Aim of the exercise >>
Across the entries below, how many lines contain the string "binary"? Only the number is wanted.
*** Data to use ***
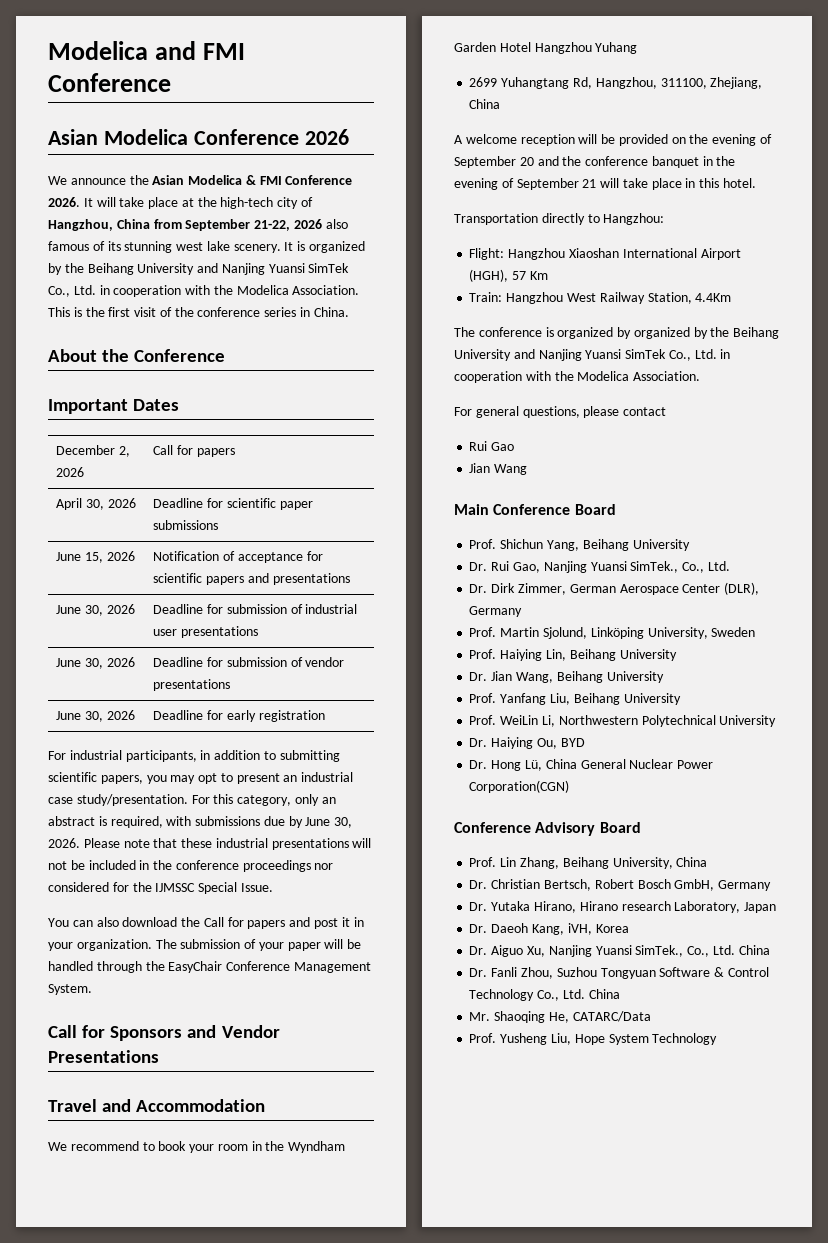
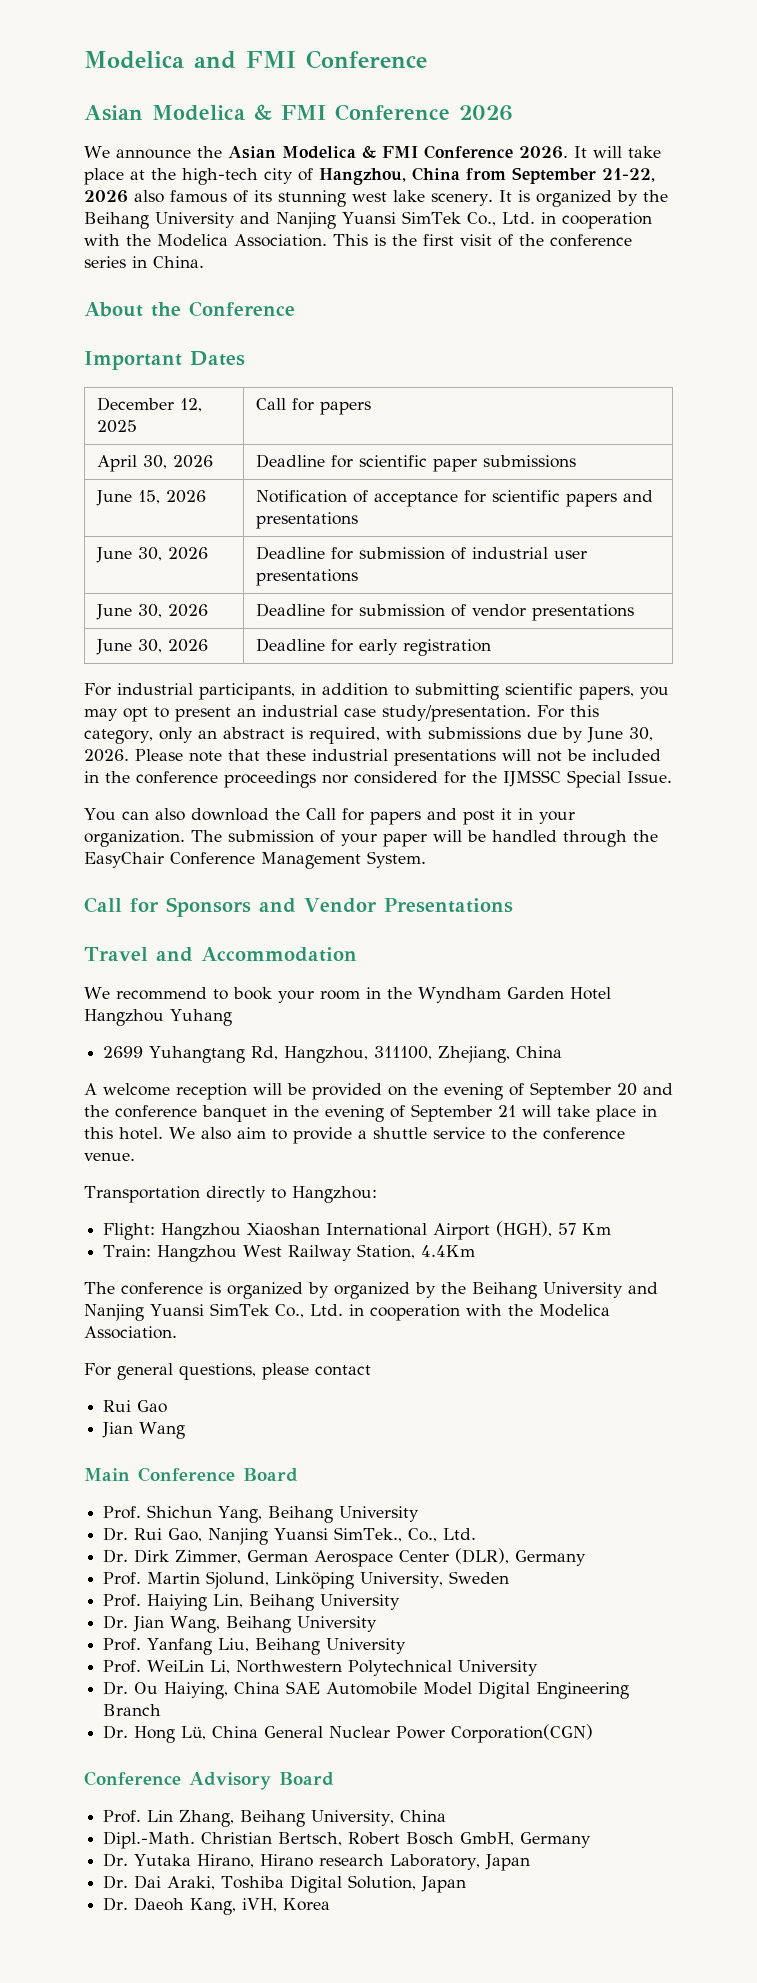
- Asian Modelica Conference 2026
+ Asian Modelica & FMI Conference 2026
- December 2, 2026 | Call for papers
+ December 12, 2025 | Call for papers
+ We also aim to provide a shuttle service to the conference venue.
- Dr. Haiying Ou, BYD
+ Dr. Ou Haiying, China SAE Automobile Model Digital Engineering Branch
- Dr. Christian Bertsch, Robert Bosch GmbH, Germany
+ Dipl.-Math. Christian Bertsch, Robert Bosch GmbH, Germany
+ Dr. Dai Araki, Toshiba Digital Solution, Japan
- Dr. Aiguo Xu, Nanjing Yuansi SimTek., Co., Ltd. China
- Dr. Fanli Zhou, Suzhou Tongyuan Software & Control Technology Co., Ltd. China
- Mr. Shaoqing He, CATARC/Data
- Prof. Yusheng Liu, Hope System Technology

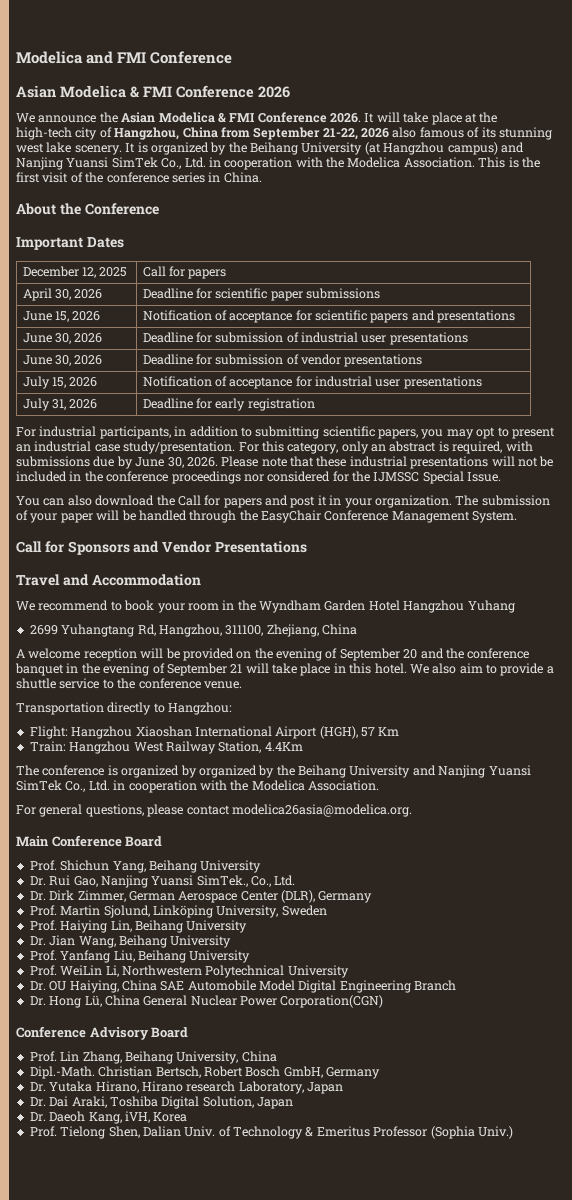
- It is organized by the Beihang University and Nanjing Yuansi SimTek Co., Ltd. in cooperation with the Modelica Association.
+ It is organized by the Beihang University (at Hangzhou campus) and Nanjing Yuansi SimTek Co., Ltd. in cooperation with the Modelica Association.
- June 30, 2026 | Deadline for early registration
+ July 15, 2026 | Notification of acceptance for industrial user presentations
+ July 31, 2026 | Deadline for early registration
- For general questions, please contact
- Rui Gao
- Jian Wang
+ For general questions, please contact modelica26asia@modelica.org.
- Dr. Ou Haiying, China SAE Automobile Model Digital Engineering Branch
+ Dr. OU Haiying, China SAE Automobile Model Digital Engineering Branch
+ Prof. Tielong Shen, Dalian Univ. of Technology & Emeritus Professor (Sophia Univ.)

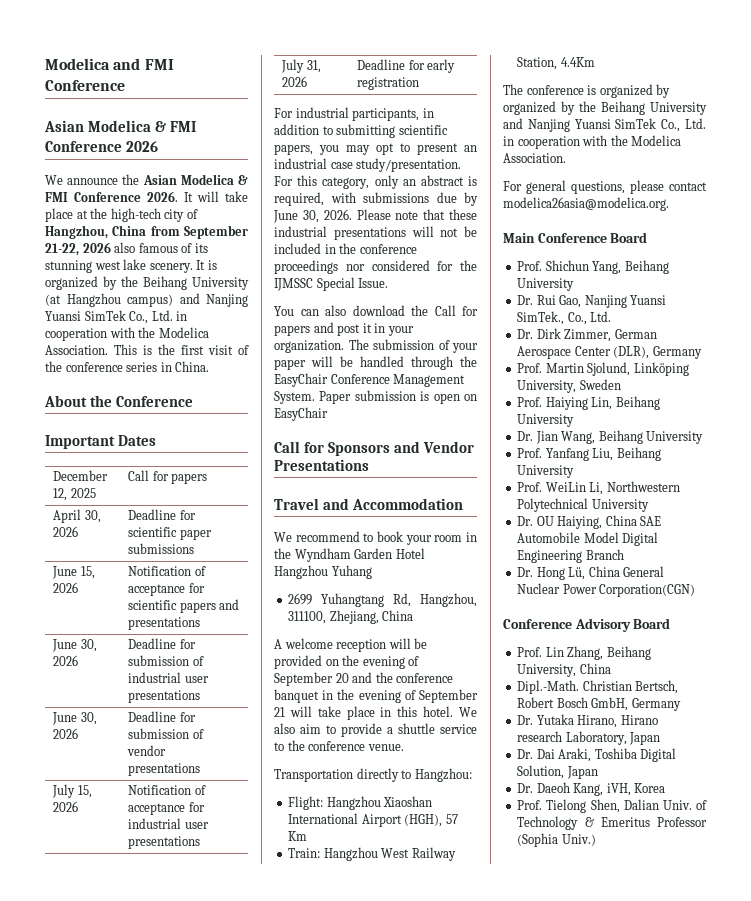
+ Paper submission is open on EasyChair

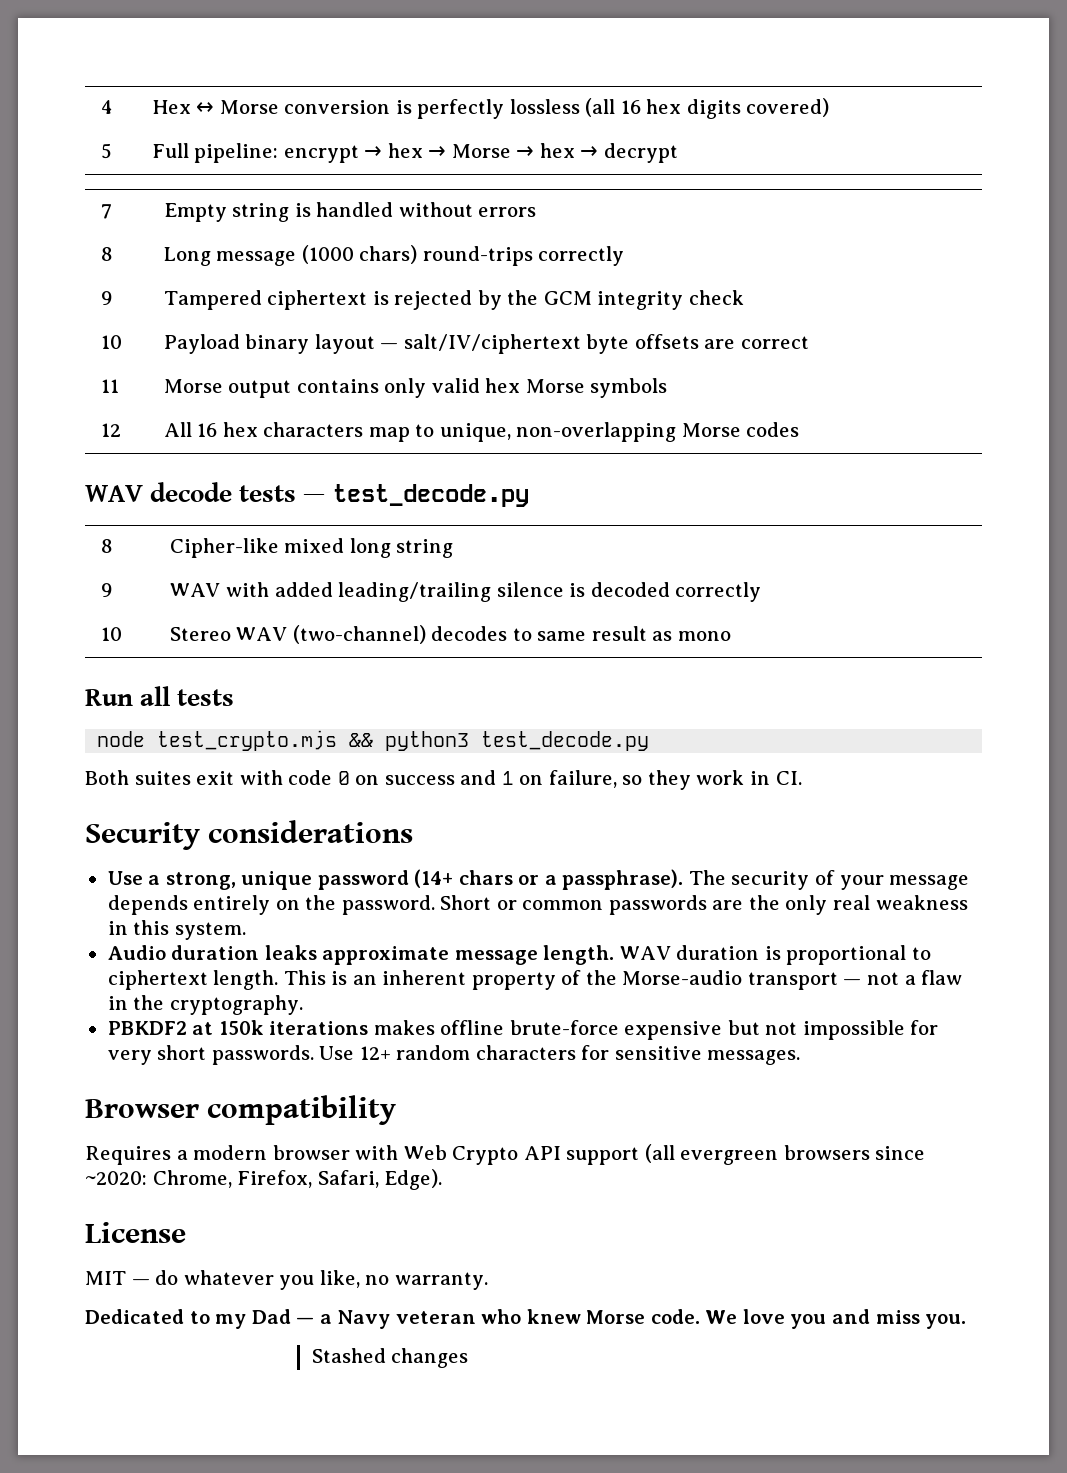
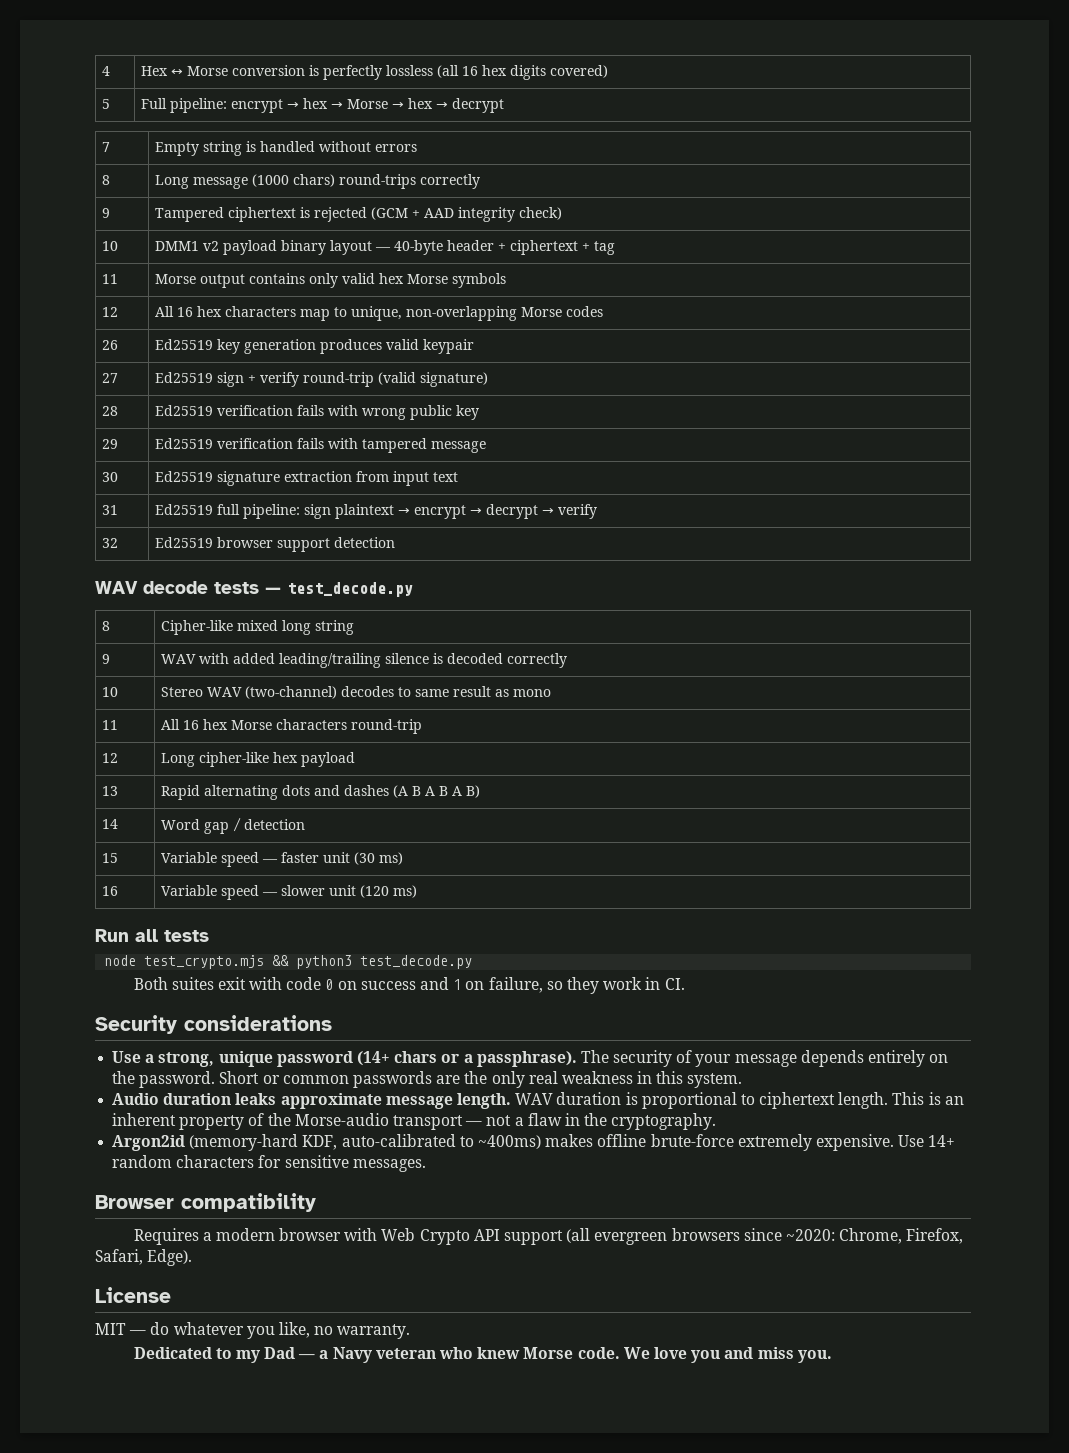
- 9 | Tampered ciphertext is rejected by the GCM integrity check
- 10 | Payload binary layout — salt/IV/ciphertext byte offsets are correct
+ 9 | Tampered ciphertext is rejected (GCM + AAD integrity check)
+ 10 | DMM1 v2 payload binary layout — 40-byte header + ciphertext + tag
+ 26 | Ed25519 key generation produces valid keypair
+ 27 | Ed25519 sign + verify round-trip (valid signature)
+ 28 | Ed25519 verification fails with wrong public key
+ 29 | Ed25519 verification fails with tampered message
+ 30 | Ed25519 signature extraction from input text
+ 31 | Ed25519 full pipeline: sign plaintext → encrypt → decrypt → verify
+ 32 | Ed25519 browser support detection
+ 11 | All 16 hex Morse characters round-trip
+ 12 | Long cipher-like hex payload
+ 13 | Rapid alternating dots and dashes (A B A B A B)
+ 14 | Word gap / detection
+ 15 | Variable speed — faster unit (30 ms)
+ 16 | Variable speed — slower unit (120 ms)
- PBKDF2 at 150k iterations makes offline brute-force expensive but not impossible for very short passwords. Use 12+ random characters for sensitive messages.
+ Argon2id (memory-hard KDF, auto-calibrated to ~400ms) makes offline brute-force extremely expensive. Use 14+ random characters for sensitive messages.
- Stashed changes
*** End of Data to use ***
Solved exercise >>
2